Vor allem junge Fonds, die ihr Portfolio erst aufbauen, achten sehr darauf, möglichst zertifizierte Immobilien ins Portfolio zu nehmen. Knorr: „Ein weiteres Thema bei nachhaltigen Immobilienfonds ist die Liquidität: In welche Art von Anleihen stecken Fonds das verfügbare Kapital, sind es grüne Anleihen oder nicht?“ Weitere Kriterien sind neben dem Energieverbrauch und CO2-Ausstoß die Aufenthaltsqualität, grüner Strom, Anbindung etwa ans Fernwärmenetz, aber auch soziale Kriterien wie sozialer Wohnungsbau oder Anbindung an den öffentlichen Nahverkehr.
Wohnungsanteil steigt
Wohnungen sind neben Logistikimmobilien das zweite stark wachsende Segment – auch wenn der Anteil zuletzt noch unter fünf Prozent lag – unter allen OIF, zu denen auch drei speziell auf Wohnungen fokussierte Fonds gehören. Knorr: „Dieses Segment wird derzeit sehr stark aufgebaut. 13 Prozent der gesamten Investitionen flossen 2020 in Wohnimmobilien.“
Wie sich die Lage für Büroimmobilien verändert, sei noch nicht klar, sagt Netscher. Die Arbeitgeber erfragen gerade von ihren Belegschaften die Bereitschaft zu oder Wunsch nach Homeoffice. Die bereits heute spürbare Konsequenz seien Mietverträge, die über eine kürzere Dauer abgeschlossen würden, und ein leicht erhöhter Leerstand: Die Vermietungsquote lag Ende 2019 noch bei 96 Prozent. Zum Ende des ersten Quartals 2021 ist sie auf 93,9 Prozent gefallen.

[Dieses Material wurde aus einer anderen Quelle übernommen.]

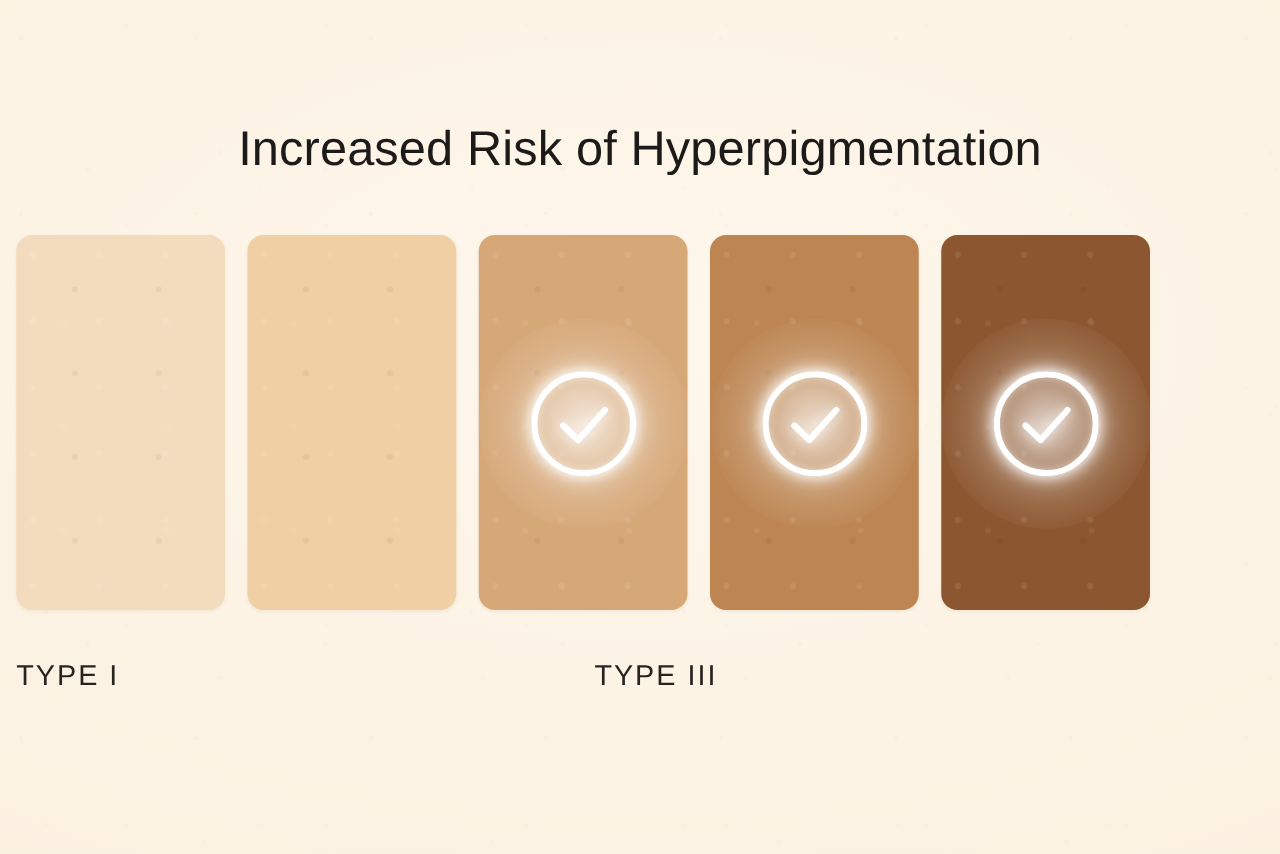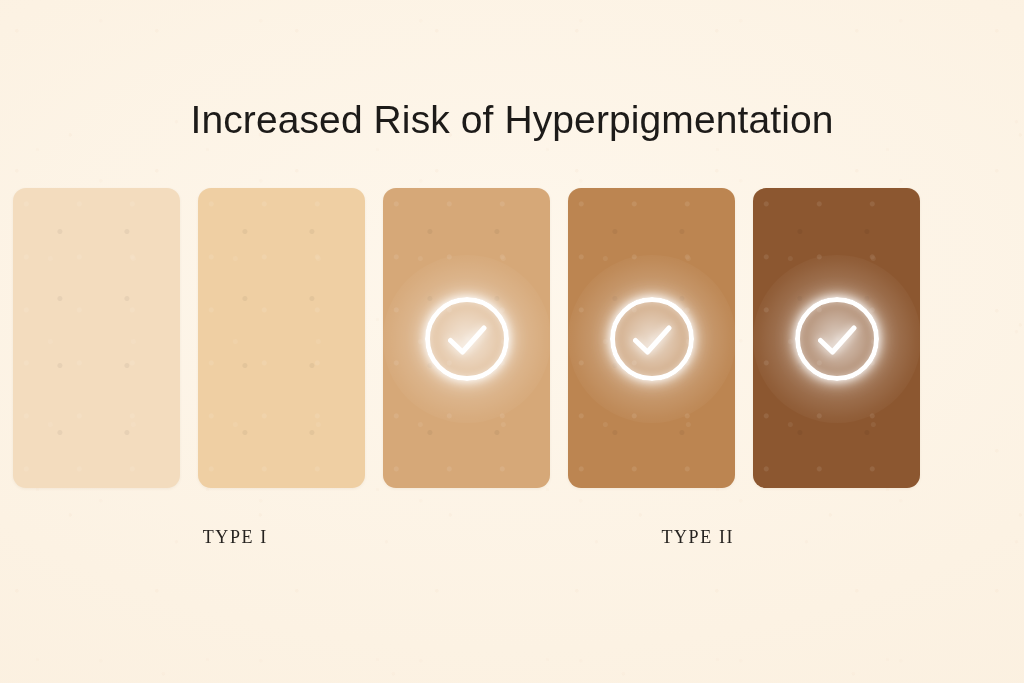--- a/index.html
+++ b/index.html
@@ -143,27 +143,26 @@
     position: absolute;
     top: 527px;
     left: 13px;
     width: 907px;
     display: flex;
     gap: 18px;
     z-index: 3;
   }
   .type-label {
     flex: 1 1 0;
-    text-align: center;
-    font-size: 18px;
+    text-align: left;
+    font-size: 23px;
     font-weight: 400;
     letter-spacing: 1.6px;
     color: #262320;
     white-space: nowrap;
-    font-family: Liberation Serif, serif;
   }
 </style>
 </head>
 <body>
 
 <div id="infographic">
 
   <h1 id="title">Increased Risk of Hyperpigmentation</h1>
 
   <div id="scale-row">
@@ -200,16 +199,16 @@
           <div class="badge-ring"></div>
           <svg class="badge-check" viewBox="0 0 84 84">
             <path d="M25.5 43.5 L37.5 55 L59 31" fill="none" stroke="#FFFFFF" stroke-width="5" stroke-linecap="round" stroke-linejoin="round"></path>
           </svg>
         </div>
       </div>
     </div>
 
   <div id="label-row">
       <div class="type-label">TYPE I</div>
-      <div class="type-label">TYPE II</div>
+      <div class="type-label">TYPE III</div>
     </div>
 
 </div>
 
 </body></html>

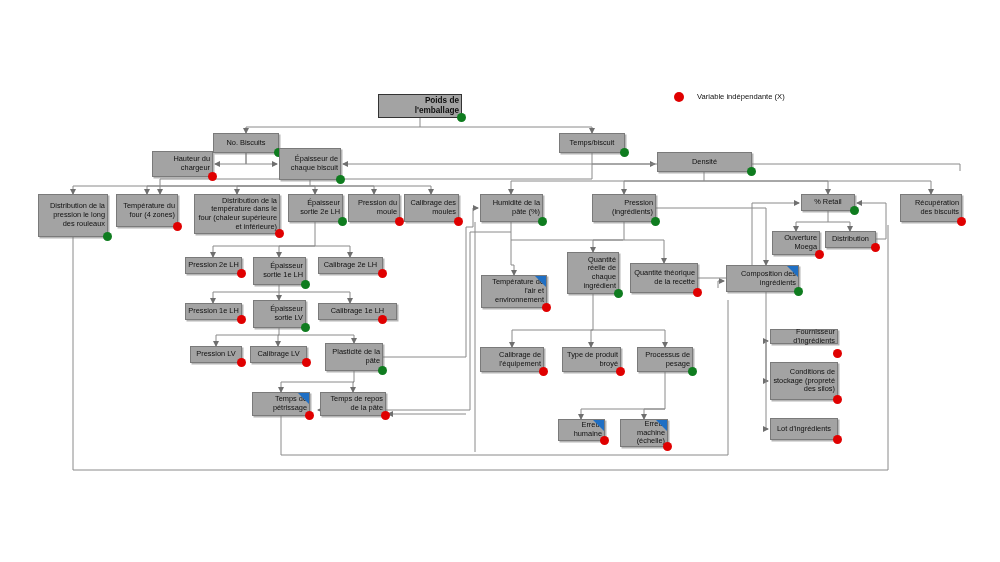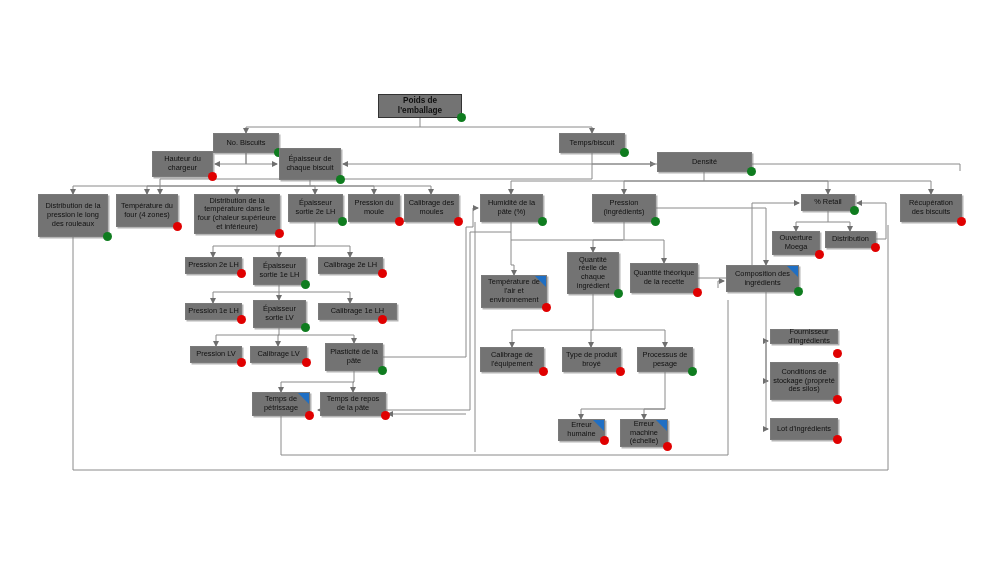--- a/index.html
+++ b/index.html
@@ -1,22 +1,22 @@
 <!DOCTYPE html>
 <html><head>
 <meta charset="utf-8">
 <style>
   html,body{margin:0;padding:0;background:#ffffff;}
   body{width:1000px;height:562px;overflow:hidden;
        font-family:"Liberation Sans","DejaVu Sans",sans-serif;}
   #stage{position:relative;width:1000px;height:562px;background:#fff;}
   #wires{position:absolute;left:0;top:0;width:1000px;height:562px;}
-  .node{position:absolute;box-sizing:border-box;background:#737373;
+  .node{position:absolute;box-sizing:border-box;background:#a3a3a3;
         border:1px solid #7a7a7a;box-shadow:1.5px 1.5px 0 rgba(120,120,120,.55);
-        display:flex;align-items:center;justify-content:center;text-align:center;
+        display:flex;align-items:center;justify-content:center;text-align:right;
         color:#101010;font-size:7.4px;line-height:1.18;padding:1px 2px;}
   .node.root{border:1px solid #333;font-weight:bold;font-size:8.2px;box-shadow:none;}
   .dot{position:absolute;width:9px;height:9px;border-radius:50%;}
   .dot.dep{background:#0f7c1f;}
   .dot.ind{background:#e00000;}
   .tri{position:absolute;width:0;height:0;border-style:solid;
        border-width:0 11px 11px 0;border-color:transparent #1f6fc4 transparent transparent;}
   #legend{position:absolute;left:672px;top:88px;width:260px;}
   .lg-row{display:flex;align-items:center;height:17px;}
   .lg-mark{width:20px;height:12px;position:relative;margin-right:5px;flex:0 0 20px;}
@@ -111,20 +111,26 @@
 
       <path d="M73,237 L73,470 L888,470 L888,225"></path>
       <path d="M281,416 L281,455 L728,455 L728,300"></path>
 
       <path d="M475,222 L475,446"></path>
       <path d="M475,446 L475,452"></path>
     </g>
   </svg>
 
   <div id="legend">
+    <div class="lg-row">
+      <span class="lg-mark">
+          <span class="lg-dot" style="background:#e00000"></span>
+        </span>
+      <span class="lg-txt">Variable indépendante  (X)</span>
+    </div>
   </div>
 
   <div id="nodes">
       <div class="node root" style="left: 378px; top: 94px; width: 84px; height: 24px;">
         <span>Poids de l'emballage</span>
       </div>
       <span class="dot dep" style="left: 457px; top: 113px;"></span>
       <div class="node" style="left: 213px; top: 133px; width: 66px; height: 20px;">
         <span>No. Biscuits</span>
       </div>

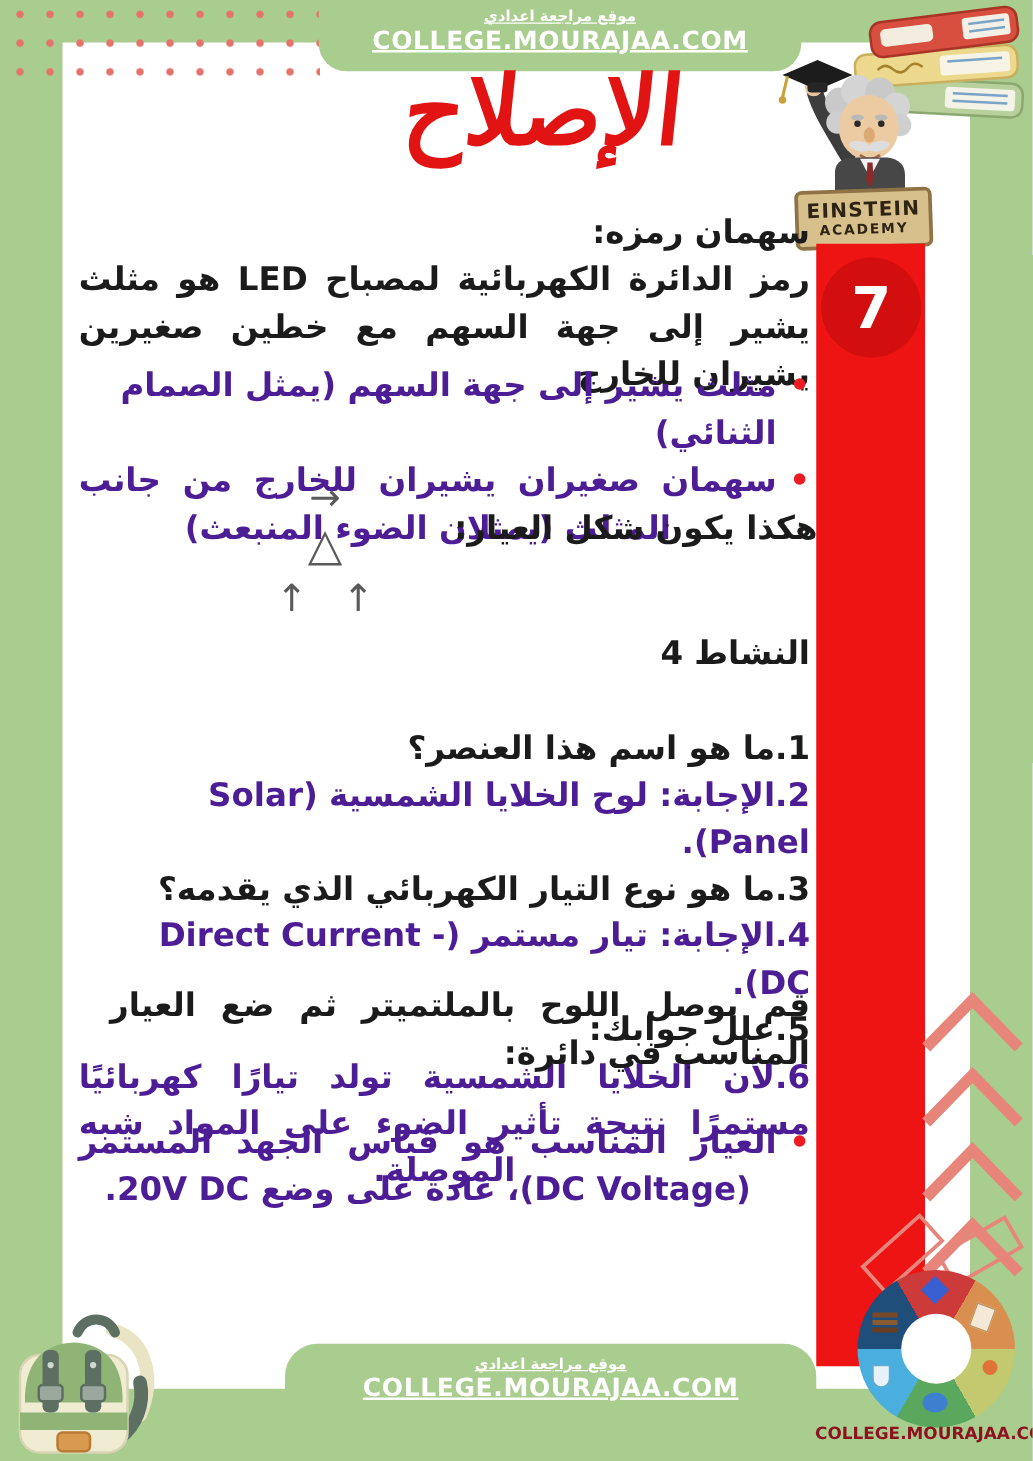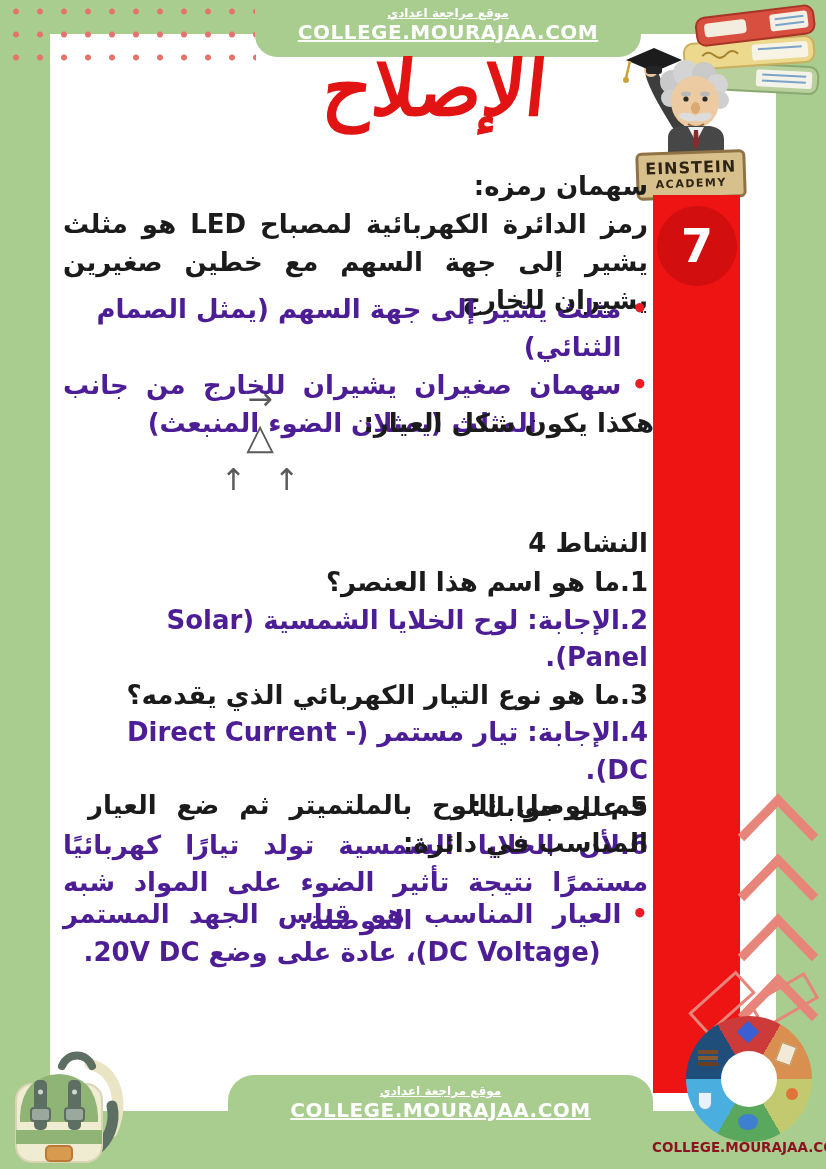--- a/index.html
+++ b/index.html
@@ -65,22 +65,22 @@
   
   .symbol-stack {
     position:absolute; left:205px; top:383px; width:110px;
     display:flex; flex-direction:column; align-items:center; color:#5a5a5a;
   }
   .sym-arrow-right { font-size:30px; line-height:32px; }
   .sym-triangle { font-size:36px; line-height:40px; margin-top:2px; }
   .sym-up-row { display:flex; gap:28px; margin-top:6px; }
   .sym-up { font-size:30px; line-height:34px; }
   
-  .activity-heading { top:524px; text-align:right; }
-  .activity-list { top:564px; line-height:37.5px; }
+  .activity-heading { top:504px; text-align:right; }
+  .activity-list { top:581px; line-height:37.5px; }
   .instruction { top:786px; width:560px; }
   .final-bullet { top:895px; }
   
   .chevron { position:absolute; left:733px; width:90px; height:58px; }
   
   .logo-ring {
     position:absolute; left:686px; top:1016px; width:126px; height:126px; border-radius:50%;
     background:conic-gradient(from -30deg,
       #cc3a3a 0 60deg, #d98f4f 60deg 120deg, #c3c96e 120deg 180deg,
       #5aa85e 180deg 240deg, #4aaede 240deg 300deg, #1f4e7a 300deg 360deg);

Die Zeiten der Vollvermietung sind vorbei
Allerdings erwarten 90 Prozent der Anbieter eine weitere Reduzierung oder mindestens eine Stagnation der Vermietungsquote. Die Zeiten der Vollvermietung, die mit 98 Prozent als erreicht gilt, sind offenbar nun vorbei. Dennoch gehören Büroimmobilien zum bevorzugten Segment bei den Fondsanbietern.
Wie geht es für Anleger weiter? Sie brauchen wohl einen langen Atem. Die Hälfte der von Scope befragten Fondsmanager sieht für dieses Jahr die Rendite zwischen 1,5 und 2,0 Prozent. Allerdings hatten zwei Drittel auch für 2020 eine Performance zwischen 2,0 und 2,5 Prozent erwartet, die nicht eintrat. Die Durststrecke dürfte zunächst anhalten.